_Problem description:_
Could you set down the lines from the first line of the entries below through the line with "tests/test_files/templates/out.html.template) in dbuild.sh.", exactly and with no pictures?

_Change listing data:_

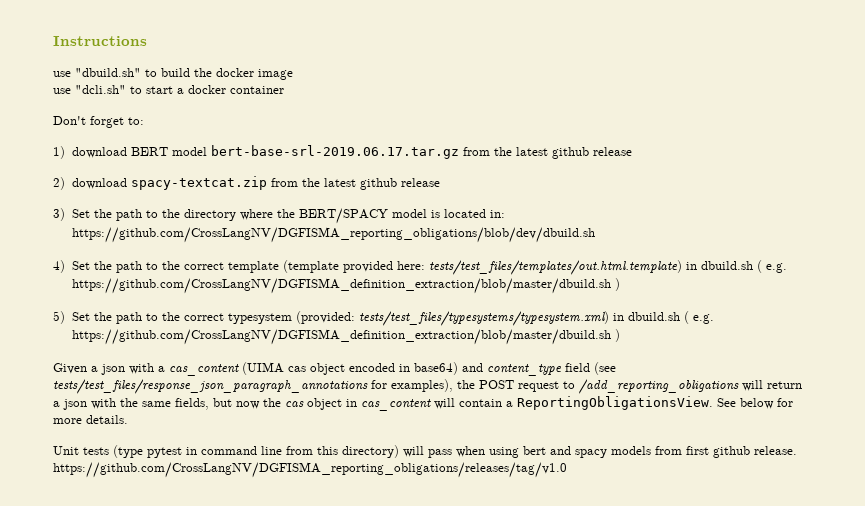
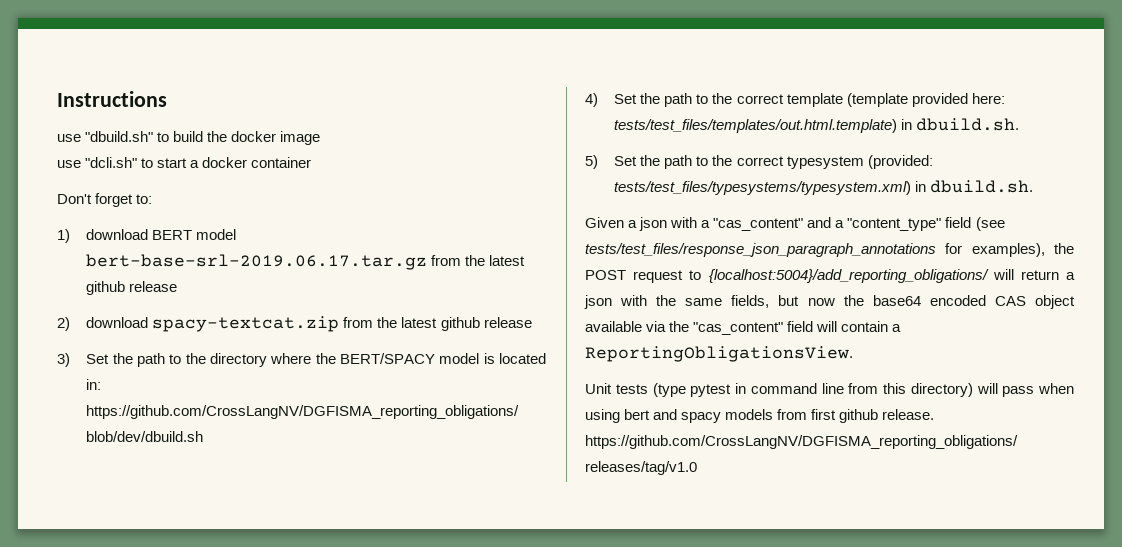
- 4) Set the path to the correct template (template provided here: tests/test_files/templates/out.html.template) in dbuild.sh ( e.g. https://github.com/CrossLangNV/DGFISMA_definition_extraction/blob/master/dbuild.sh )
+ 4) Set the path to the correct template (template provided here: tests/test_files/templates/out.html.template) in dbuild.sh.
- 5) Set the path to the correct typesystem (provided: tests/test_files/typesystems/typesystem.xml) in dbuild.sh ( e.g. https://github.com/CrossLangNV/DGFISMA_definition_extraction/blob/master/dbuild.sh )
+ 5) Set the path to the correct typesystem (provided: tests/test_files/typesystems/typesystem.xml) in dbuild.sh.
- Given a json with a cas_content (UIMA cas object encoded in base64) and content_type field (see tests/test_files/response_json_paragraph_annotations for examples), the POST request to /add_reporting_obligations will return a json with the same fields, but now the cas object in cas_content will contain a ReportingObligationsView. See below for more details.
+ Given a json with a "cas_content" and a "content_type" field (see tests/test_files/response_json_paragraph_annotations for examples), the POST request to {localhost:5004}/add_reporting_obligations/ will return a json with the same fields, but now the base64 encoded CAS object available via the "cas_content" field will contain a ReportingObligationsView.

_Reply to the task:_
- 4) Set the path to the correct template (template provided here: tests/test_files/templates/out.html.template) in dbuild.sh ( e.g. https://github.com/CrossLangNV/DGFISMA_definition_extraction/blob/master/dbuild.sh )
+ 4) Set the path to the correct template (template provided here: tests/test_files/templates/out.html.template) in dbuild.sh.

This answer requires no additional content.